2008-12-09 15:40:47.157939+01 by Dan Lyke 1 comments

Malcolm Gladwell's Most Likely To Succeed article in The New Yorker:

A group of researchers—Thomas J. Kane, an economist at Harvard’s school of education; Douglas Staiger, an economist at Dartmouth; and Robert Gordon, a policy analyst at the Center for American Progress—have investigated whether it helps to have a teacher who has earned a teaching certification or a master’s degree. Both are expensive, time-consuming credentials that almost every district expects teachers to acquire; neither makes a difference in the classroom. Test scores, graduate degrees, and certifications—as much as they appear related to teaching prowess—turn out to be about as useful in predicting success as having a quarterback throw footballs into a bunch of garbage cans.

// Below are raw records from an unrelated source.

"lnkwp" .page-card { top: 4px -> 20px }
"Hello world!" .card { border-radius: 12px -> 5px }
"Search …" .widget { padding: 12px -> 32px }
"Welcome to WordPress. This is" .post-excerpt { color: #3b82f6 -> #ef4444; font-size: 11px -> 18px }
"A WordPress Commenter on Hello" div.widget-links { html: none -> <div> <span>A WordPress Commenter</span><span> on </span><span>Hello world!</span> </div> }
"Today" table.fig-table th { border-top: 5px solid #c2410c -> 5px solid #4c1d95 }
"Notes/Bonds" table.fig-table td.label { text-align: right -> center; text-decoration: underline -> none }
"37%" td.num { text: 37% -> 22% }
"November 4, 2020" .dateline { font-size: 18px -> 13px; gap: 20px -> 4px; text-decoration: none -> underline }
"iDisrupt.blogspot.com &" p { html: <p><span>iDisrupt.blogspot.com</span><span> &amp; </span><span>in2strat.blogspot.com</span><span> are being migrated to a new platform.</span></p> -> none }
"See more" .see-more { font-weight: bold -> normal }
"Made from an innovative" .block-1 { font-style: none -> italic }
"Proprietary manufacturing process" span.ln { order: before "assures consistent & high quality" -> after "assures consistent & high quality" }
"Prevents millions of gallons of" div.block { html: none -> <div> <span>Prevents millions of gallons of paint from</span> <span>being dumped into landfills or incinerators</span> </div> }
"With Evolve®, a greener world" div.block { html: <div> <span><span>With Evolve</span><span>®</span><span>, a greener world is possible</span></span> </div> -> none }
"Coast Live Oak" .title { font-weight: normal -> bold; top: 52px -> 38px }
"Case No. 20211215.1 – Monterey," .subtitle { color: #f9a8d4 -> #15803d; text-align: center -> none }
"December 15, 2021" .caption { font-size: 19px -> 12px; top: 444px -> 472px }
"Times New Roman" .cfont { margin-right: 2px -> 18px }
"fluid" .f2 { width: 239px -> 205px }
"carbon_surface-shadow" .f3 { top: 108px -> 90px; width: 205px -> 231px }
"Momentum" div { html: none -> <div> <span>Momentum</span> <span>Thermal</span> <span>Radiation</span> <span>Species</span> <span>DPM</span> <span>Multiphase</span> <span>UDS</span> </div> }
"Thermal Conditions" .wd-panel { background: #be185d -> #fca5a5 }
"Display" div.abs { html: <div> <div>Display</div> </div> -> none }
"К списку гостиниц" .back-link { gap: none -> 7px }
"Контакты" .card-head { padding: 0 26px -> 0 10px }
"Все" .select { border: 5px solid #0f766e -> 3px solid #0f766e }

I got there via Danger West's commentary on what this means for how we should credential teachers, to which I can only respond "Yeah". Out here in California, I think every pretense that the credentialing process is for anything other than job security and income for higher education has been lost. Back when Catherine was looking at getting a California teaching certificate, despite having taught in several other states, the local university made it very clear that a California certificate wasn't about additional information, it was a simple multi thousand dollar shakedown.

[ related topics: Children and growing up California Culture Education Economics ]

comments in descending chronological order (reverse):

#Comment Re: made: 2008-12-09 16:33:25.039886+01 by: meuon

"...it was a simple multi thousand dollar shakedown. " - Sounds like most of traditional educational systems.